Content starts
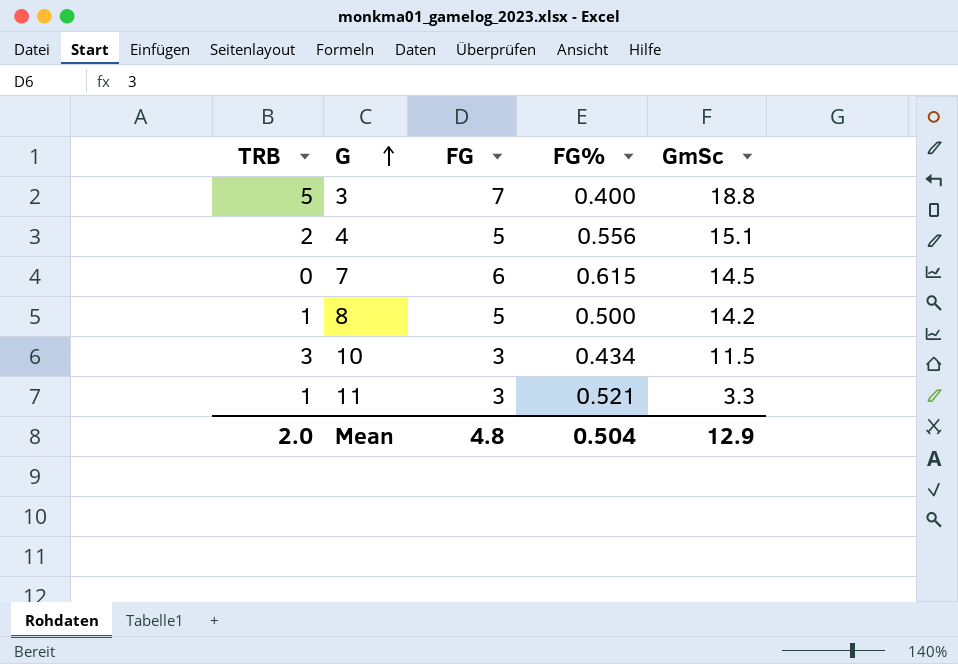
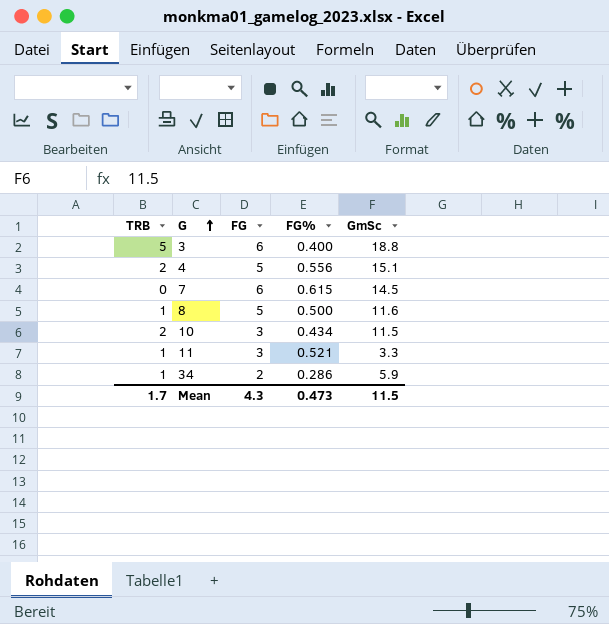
3 | FG: 7 -> 6
8 | GmSc: 14.2 -> 11.6
10 | TRB: 3 -> 2
row 34: none -> 1 | 2 | 0.286 | 5.9
Mean | TRB: 2.0 -> 1.7
Mean | FG: 4.8 -> 4.3
Mean | FG%: 0.504 -> 0.473
Mean | GmSc: 12.9 -> 11.5

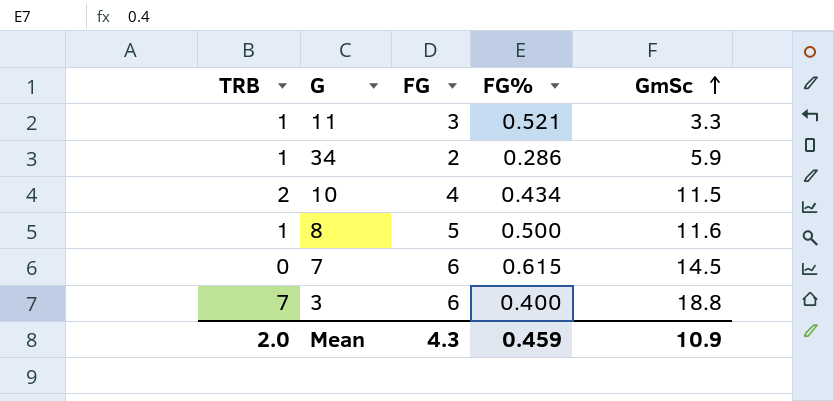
row order: G ascending -> GmSc ascending
row 4: 2 | 5 | 0.556 | 15.1 -> none
10 | FG: 3 -> 4
3 | TRB: 5 -> 7
Mean | TRB: 1.7 -> 2.0
Mean | FG%: 0.473 -> 0.459
Mean | GmSc: 11.5 -> 10.9

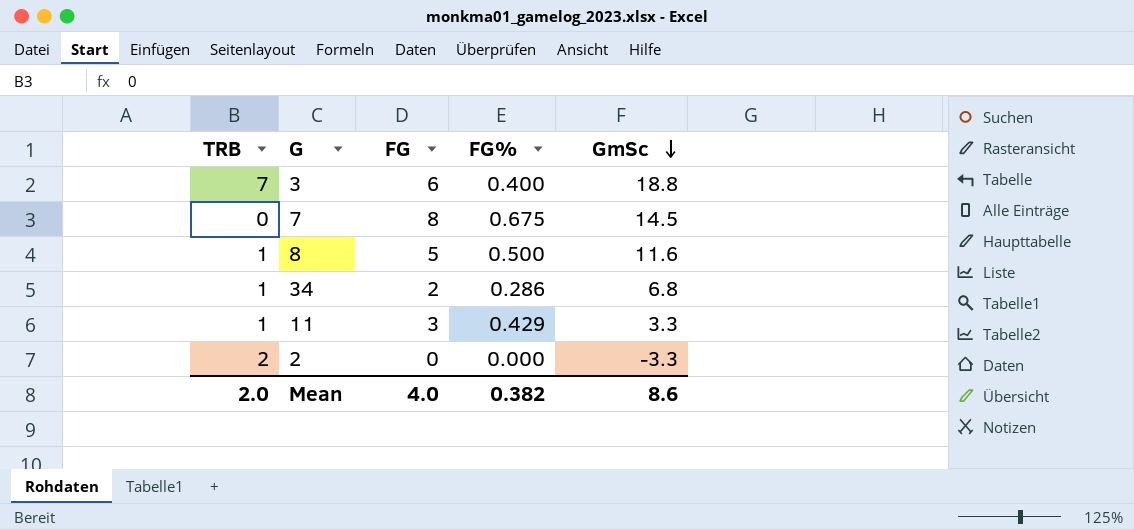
row order: GmSc ascending -> GmSc descending
row 10: 2 | 4 | 0.434 | 11.5 -> none
7 | FG: 6 -> 8
7 | FG%: 0.615 -> 0.675
34 | GmSc: 5.9 -> 6.8
11 | FG%: 0.521 -> 0.429
row 2: none -> 2 | 0 | 0.000 | -3.3
Mean | FG: 4.3 -> 4.0
Mean | FG%: 0.459 -> 0.382
Mean | GmSc: 10.9 -> 8.6

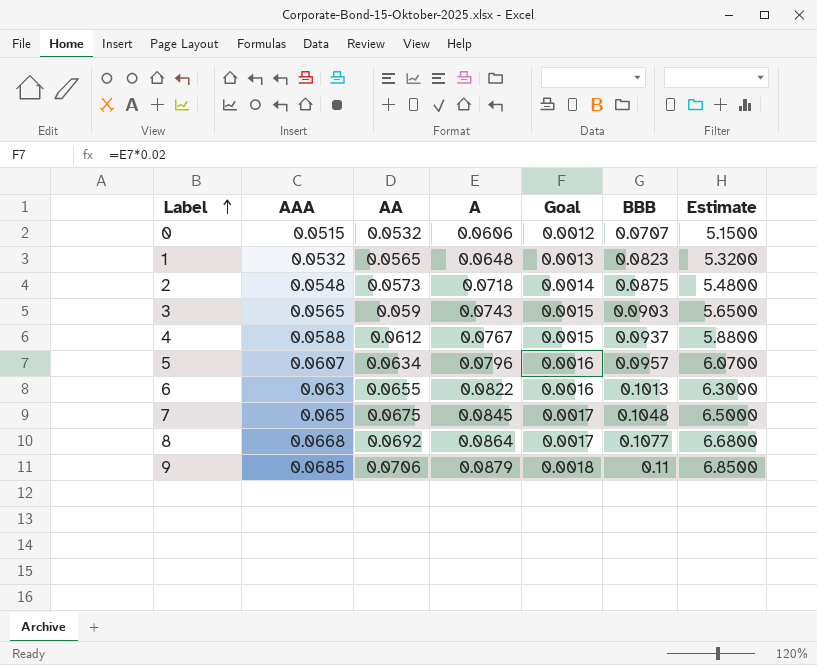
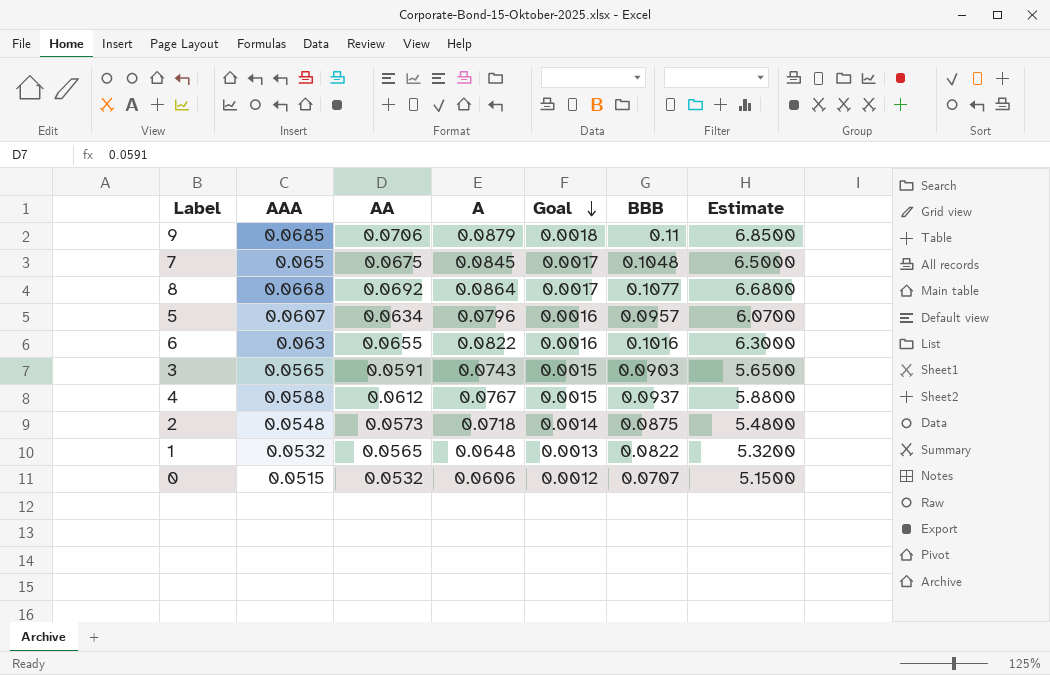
row order: Label ascending -> Goal descending
6 | BBB: 0.1013 -> 0.1016
3 | AA: 0.059 -> 0.0591
1 | BBB: 0.0823 -> 0.0822

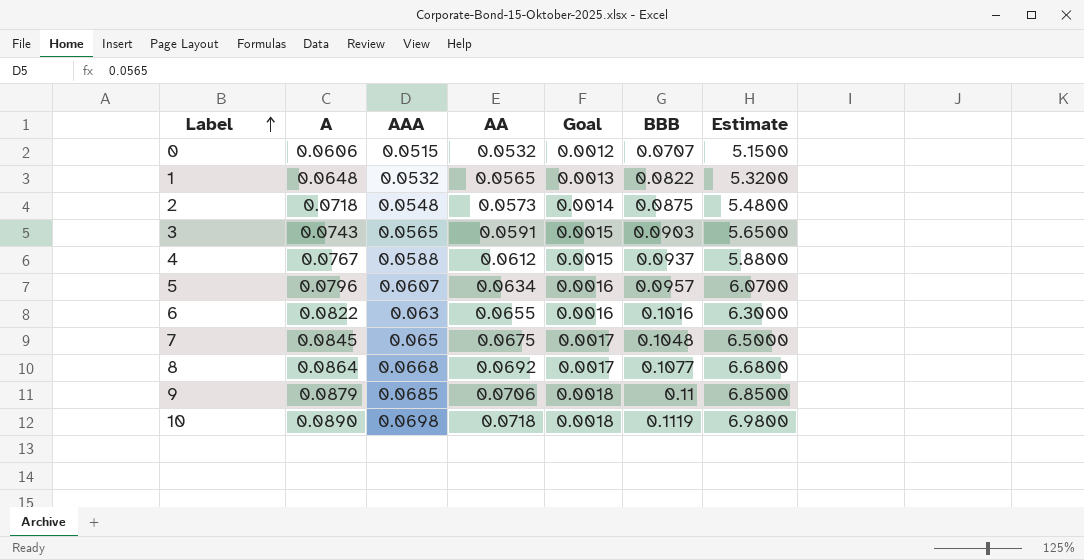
row order: Goal descending -> Label ascending
column A | position: 4 -> 2
row 10: none -> 0.0890 | 0.0698 | 0.0718 | 0.0018 | 0.1119 | 6.9800

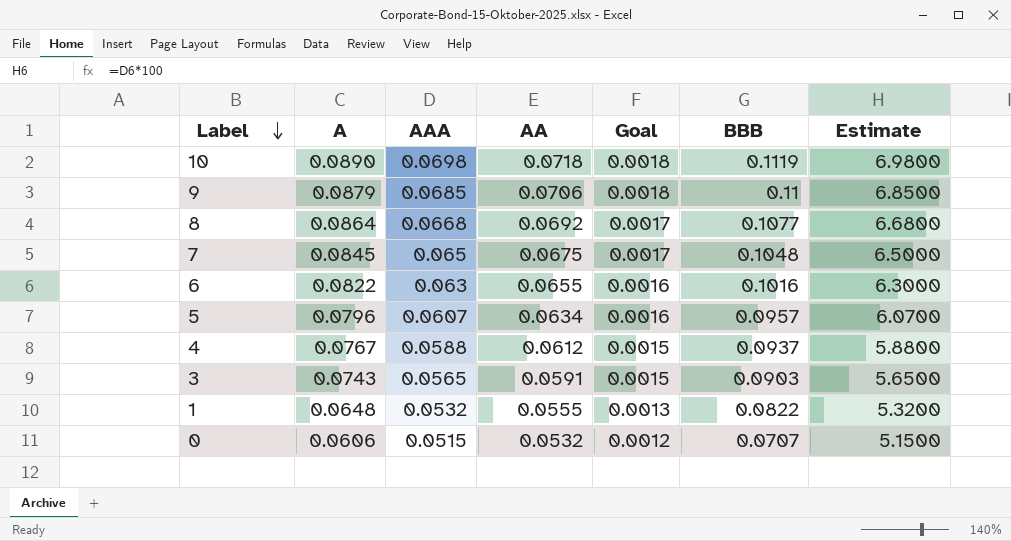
row order: Label ascending -> Label descending
row 2: 0.0718 | 0.0548 | 0.0573 | 0.0014 | 0.0875 | 5.4800 -> none
1 | AA: 0.0565 -> 0.0555

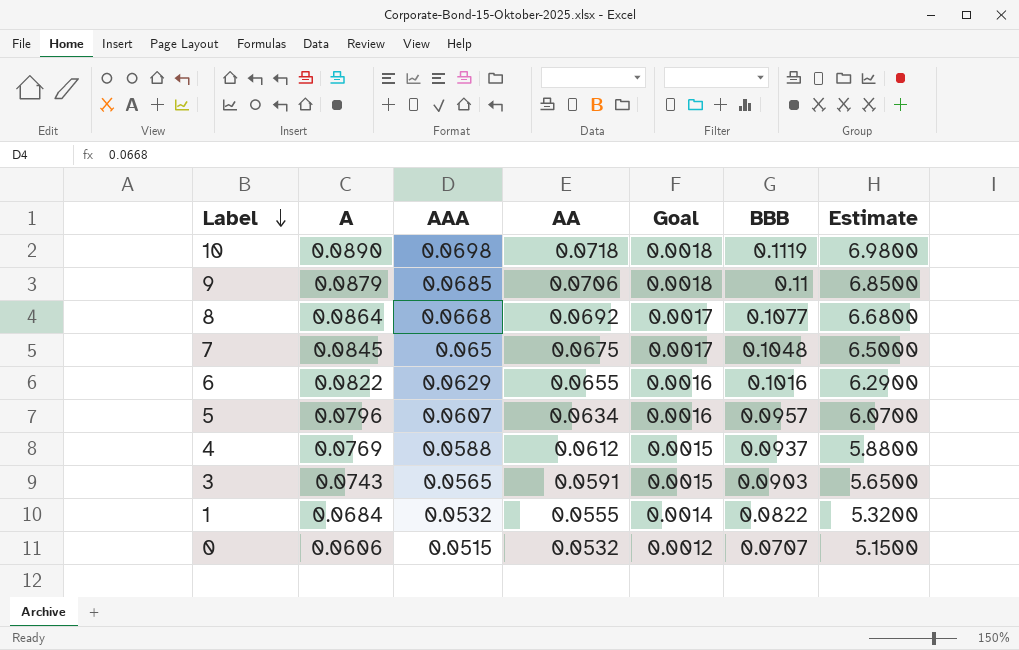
6 | AAA: 0.063 -> 0.0629
6 | Estimate: 6.3000 -> 6.2900
4 | A: 0.0767 -> 0.0769
1 | A: 0.0648 -> 0.0684
1 | Goal: 0.0013 -> 0.0014

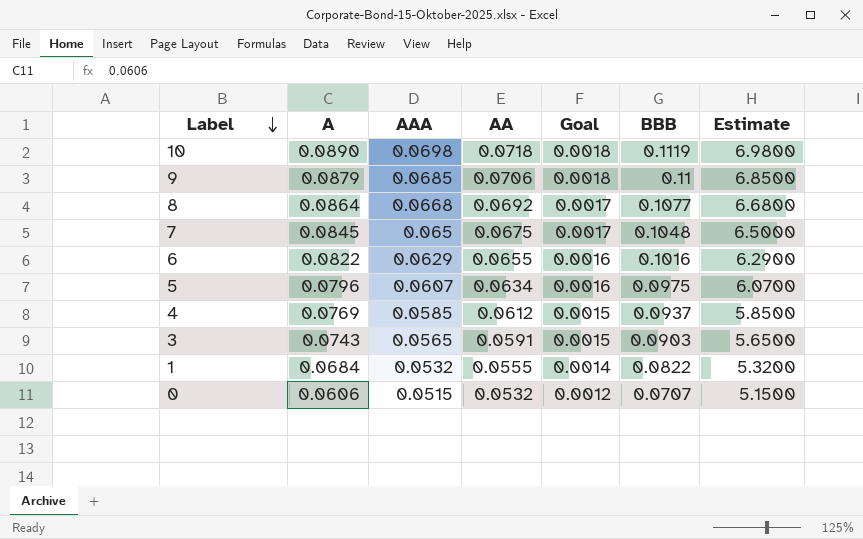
5 | BBB: 0.0957 -> 0.0975
4 | AAA: 0.0588 -> 0.0585
4 | Estimate: 5.8800 -> 5.8500

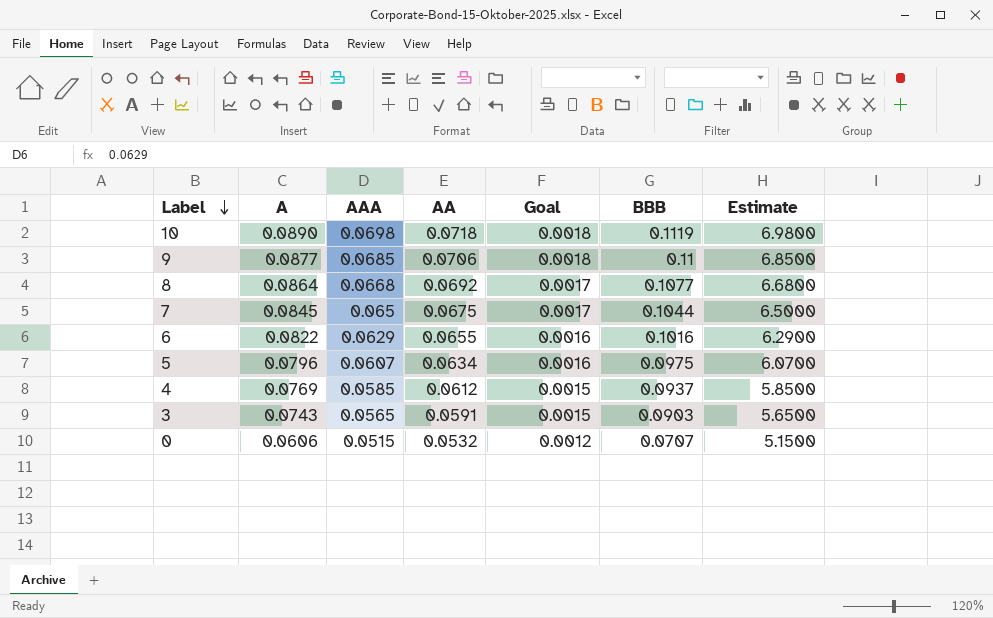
row 1: 0.0684 | 0.0532 | 0.0555 | 0.0014 | 0.0822 | 5.3200 -> none
9 | A: 0.0879 -> 0.0877
7 | BBB: 0.1048 -> 0.1044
Content ends
**What the exercise asks:** Reproduce the lines of the data that run from the one containing "row 10: 2 | 4 | 0.434 | 11.5 -> none" to the final line, both included, exactly as they appear and without the pictures.

**Answer to the exercise:**
row 10: 2 | 4 | 0.434 | 11.5 -> none
7 | FG: 6 -> 8
7 | FG%: 0.615 -> 0.675
34 | GmSc: 5.9 -> 6.8
11 | FG%: 0.521 -> 0.429
row 2: none -> 2 | 0 | 0.000 | -3.3
Mean | FG: 4.3 -> 4.0
Mean | FG%: 0.459 -> 0.382
Mean | GmSc: 10.9 -> 8.6

row order: Label ascending -> Goal descending
6 | BBB: 0.1013 -> 0.1016
3 | AA: 0.059 -> 0.0591
1 | BBB: 0.0823 -> 0.0822

row order: Goal descending -> Label ascending
column A | position: 4 -> 2
row 10: none -> 0.0890 | 0.0698 | 0.0718 | 0.0018 | 0.1119 | 6.9800

row order: Label ascending -> Label descending
row 2: 0.0718 | 0.0548 | 0.0573 | 0.0014 | 0.0875 | 5.4800 -> none
1 | AA: 0.0565 -> 0.0555

6 | AAA: 0.063 -> 0.0629
6 | Estimate: 6.3000 -> 6.2900
4 | A: 0.0767 -> 0.0769
1 | A: 0.0648 -> 0.0684
1 | Goal: 0.0013 -> 0.0014

5 | BBB: 0.0957 -> 0.0975
4 | AAA: 0.0588 -> 0.0585
4 | Estimate: 5.8800 -> 5.8500

row 1: 0.0684 | 0.0532 | 0.0555 | 0.0014 | 0.0822 | 5.3200 -> none
9 | A: 0.0879 -> 0.0877
7 | BBB: 0.1048 -> 0.1044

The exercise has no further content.